Available data:
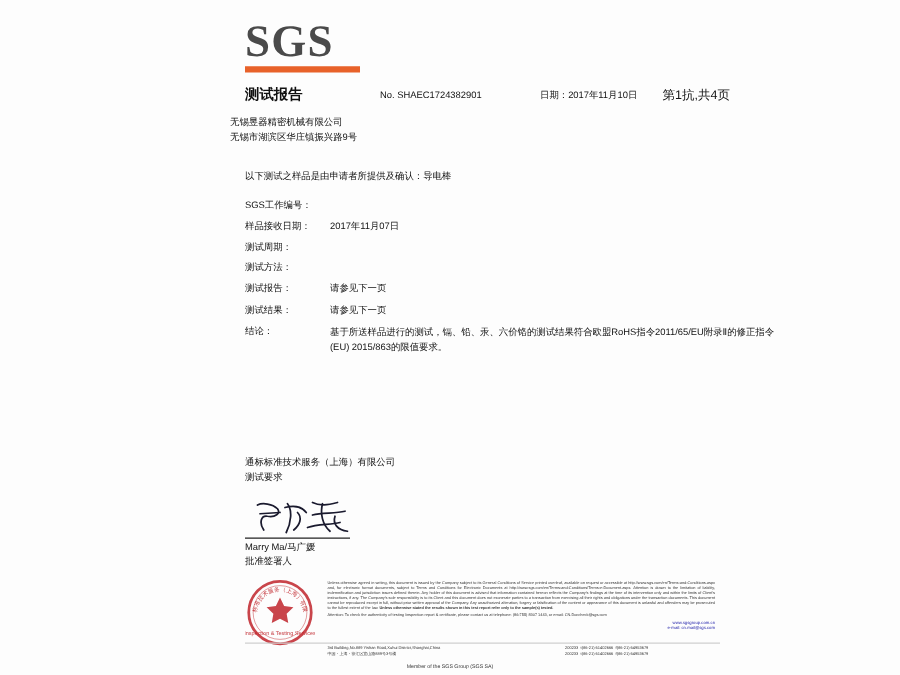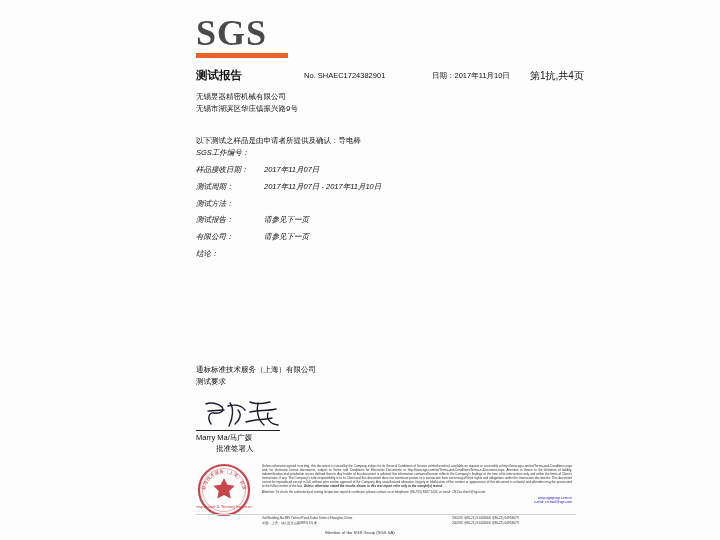--- a/index.html
+++ b/index.html
@@ -70,46 +70,44 @@
     width: 98px;
   }
   .doc-page {
     font-size: 10px;
     color: #111;
   }
 
   
   .company {
     position: absolute;
-    left: 196px;
+    left: 184px;
     top: 92px;
     font-size: 7.5px;
     line-height: 11.5px;
     color: #111;
-    font-family: Liberation Mono, monospace;
   }
 
   
   .intro {
     position: absolute;
     left: 196px;
     top: 136px;
     font-size: 7.5px;
     color: #111;
   }
 
   
   .details {
     position: absolute;
     left: 196px;
-    top: 148px;
+    top: 159px;
     width: 430px;
     font-size: 7.5px;
     color: #111;
-    font-style: italic;
   }
   .detail-row {
     display: flex;
     align-items: flex-start;
     margin-bottom: 6.5px;
   }
   .detail-label {
     width: 68px;
     flex: none;
     color: #111;
@@ -152,21 +150,20 @@
     top: 433px;
     font-size: 7.5px;
     color: #111;
   }
   .sig-role {
     position: absolute;
     left: 196px;
     top: 444px;
     font-size: 7.5px;
     color: #111;
-    margin-left: 20px;
   }
 
   
   .stamp {
     position: absolute;
     left: 196px;
     top: 462px;
     width: 56px;
     height: 56px;
   }
@@ -259,35 +256,35 @@
   <div class="details">
     <div class="detail-row">
       <div class="detail-label">SGS工作编号：</div>
     </div>
     <div class="detail-row">
       <div class="detail-label">样品接收日期：</div>
       <div class="detail-value">2017年11月07日</div>
     </div>
     <div class="detail-row">
       <div class="detail-label">测试周期：</div>
-      <div class="detail-value">2017年11月07日 - 2017年11月10日</div>
     </div>
     <div class="detail-row">
       <div class="detail-label">测试方法：</div>
     </div>
     <div class="detail-row">
       <div class="detail-label">测试报告：</div>
       <div class="detail-value">请参见下一页</div>
     </div>
     <div class="detail-row">
-      <div class="detail-label">有限公司：</div>
+      <div class="detail-label">测试结果：</div>
       <div class="detail-value">请参见下一页</div>
     </div>
     <div class="detail-row result">
       <div class="detail-label">结论：</div>
+      <div class="detail-value">基于所送样品进行的测试，镉、铅、汞、六价铬的测试结果符合欧盟RoHS指令2011/65/EU附录Ⅱ的修正指令(EU) 2015/863的限值要求。</div>
     </div>
   </div>
 
   <div class="sig-org">
     <div>通标标准技术服务（上海）有限公司</div>
     <div>测试要求</div>
   </div>
 
   <div class="sig-image">
     <svg width="86" height="34" viewBox="0 0 86 34">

Problem to solve: Return the lines from the one containing "<div>测试要求</div>" through the last line of the records. Include both ends and nothing else.

Expected answer:
     <div>测试要求</div>
   </div>
 
   <div class="sig-image">
     <svg width="86" height="34" viewBox="0 0 86 34">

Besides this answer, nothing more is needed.